What you will do:
Collect every line below that contains the word "transform".

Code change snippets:
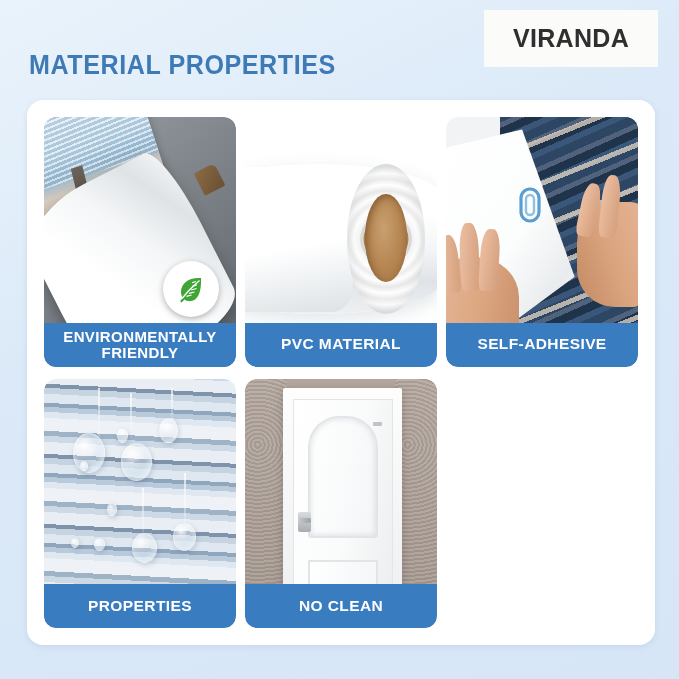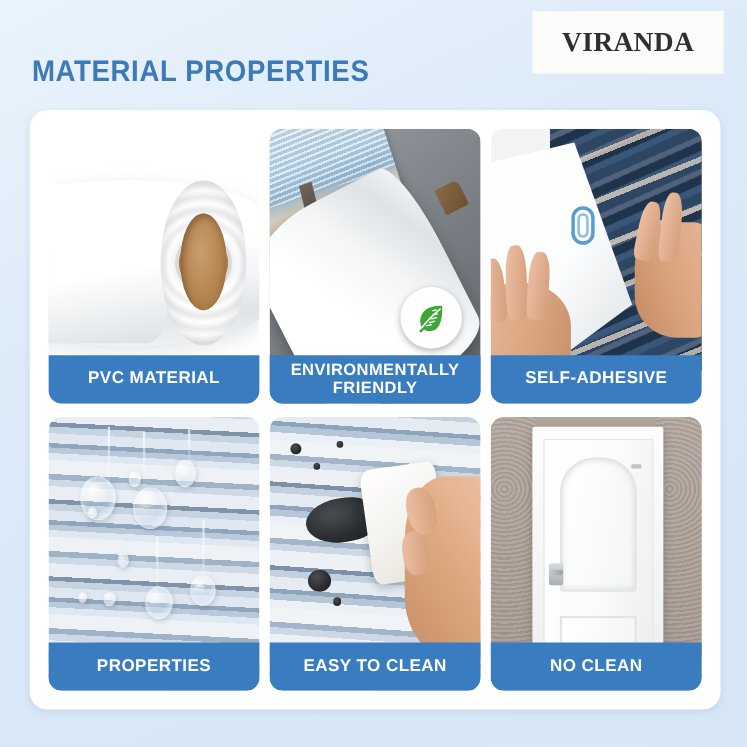--- a/index.html
+++ b/index.html
@@ -45,7 +45,7 @@
     font-weight: bold;
     color: #2f2f2f;
     letter-spacing: 0.3px;
-    font-family: Liberation Serif, serif;
+    font-family: Liberation Sans, sans-serif;
   }
 
   

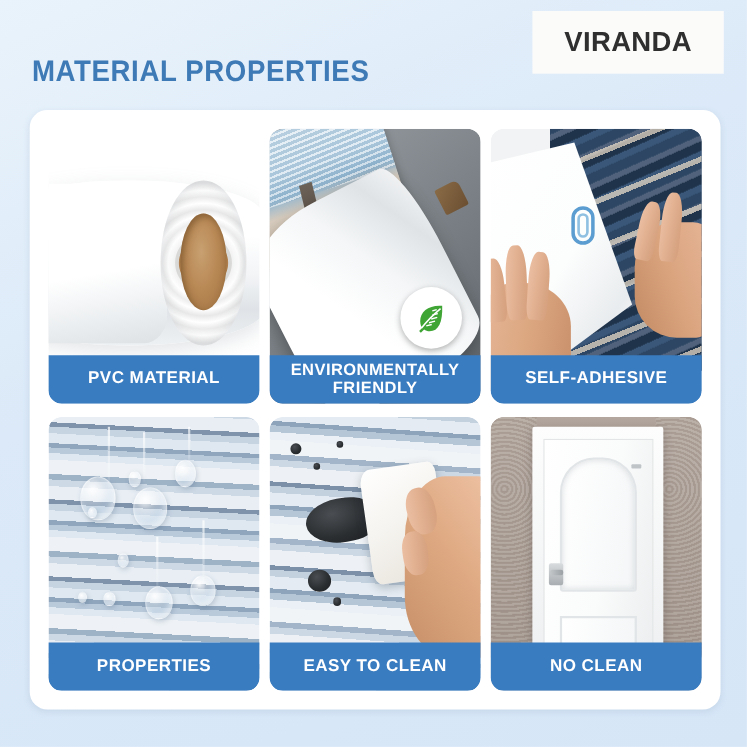--- a/index.html
+++ b/index.html
@@ -329,17 +329,6 @@
 
     <div class="card">
       <div class="card-media">
-        <div class="pvc-bg"></div>
-        <div class="pvc-roll"></div>
-        <div class="pvc-sheet"></div>
-        <div class="pvc-end"></div>
-        <div class="pvc-core"></div>
-      </div>
-      <div class="card-label">PVC MATERIAL</div>
-    </div>
-
-    <div class="card">
-      <div class="card-media">
         <div class="env-bg"></div>
         <div class="env-print"></div>
         <div class="env-roll"></div>
@@ -353,6 +342,17 @@
         </div>
       </div>
       <div class="card-label two-line">ENVIRONMENTALLY<br>FRIENDLY</div>
+    </div>
+
+    <div class="card">
+      <div class="card-media">
+        <div class="pvc-bg"></div>
+        <div class="pvc-roll"></div>
+        <div class="pvc-sheet"></div>
+        <div class="pvc-end"></div>
+        <div class="pvc-core"></div>
+      </div>
+      <div class="card-label">PVC MATERIAL</div>
     </div>
 
     <div class="card">

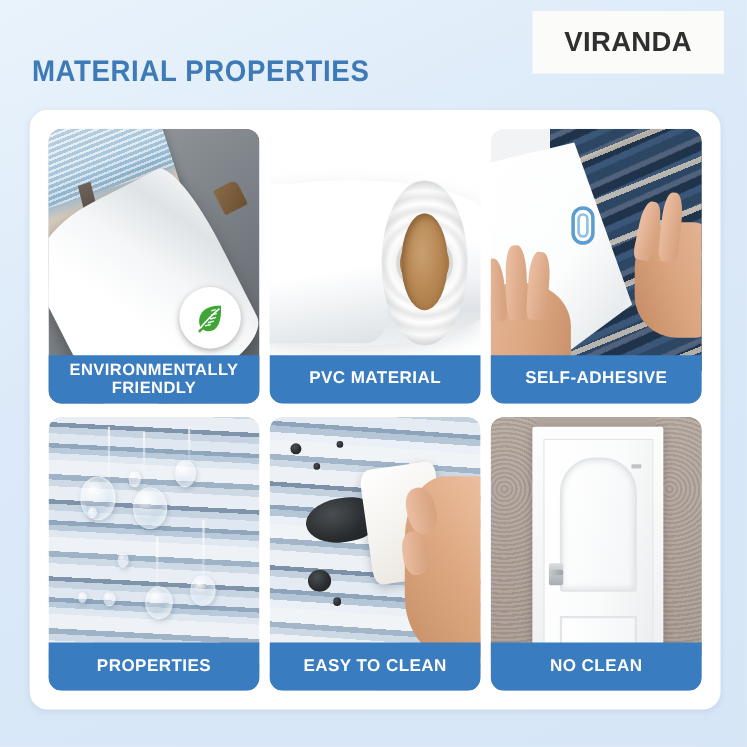--- a/index.html
+++ b/index.html
@@ -401,24 +401,6 @@
       <div class="card-label">PROPERTIES</div>
     </div>
 
-    <div class="card">
-      <div class="card-media">
-        <div class="ec-bg"></div>
-        <div class="stain" style="left:17%; top:30%; width:34%; height:16%; border-radius:50% 46% 40% 54%; transform:rotate(-10deg);"></div>
-        <div class="stain" style="left:18%; top:56%; width:11%; height:8%;"></div>
-        <div class="stain" style="left:30%; top:66%; width:4%;  height:3%;"></div>
-        <div class="stain" style="left:10%; top:10%; width:5%;  height:4%;"></div>
-        <div class="stain" style="left:21%; top:17%; width:3%;  height:2.5%;"></div>
-        <div class="stain" style="left:32%; top:9%;  width:3%;  height:2.5%;"></div>
-        <div class="stain" style="left:46%; top:22%; width:4%;  height:3%;"></div>
-        <div class="cloth"></div>
-        <div class="ec-hand">
-          <div class="finger" style="left:2%;  top:6%;  width:30%; height:26%; transform:rotate(-14deg); border-radius:44%;"></div>
-          <div class="finger" style="left:-2%; top:30%; width:26%; height:24%; transform:rotate(-8deg); border-radius:44%;"></div>
-        </div>
-      </div>
-      <div class="card-label">EASY TO CLEAN</div>
-    </div>
 
     <div class="card">
       <div class="card-media">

Exercise output:
-        <div class="stain" style="left:17%; top:30%; width:34%; height:16%; border-radius:50% 46% 40% 54%; transform:rotate(-10deg);"></div>
-          <div class="finger" style="left:2%;  top:6%;  width:30%; height:26%; transform:rotate(-14deg); border-radius:44%;"></div>
-          <div class="finger" style="left:-2%; top:30%; width:26%; height:24%; transform:rotate(-8deg); border-radius:44%;"></div>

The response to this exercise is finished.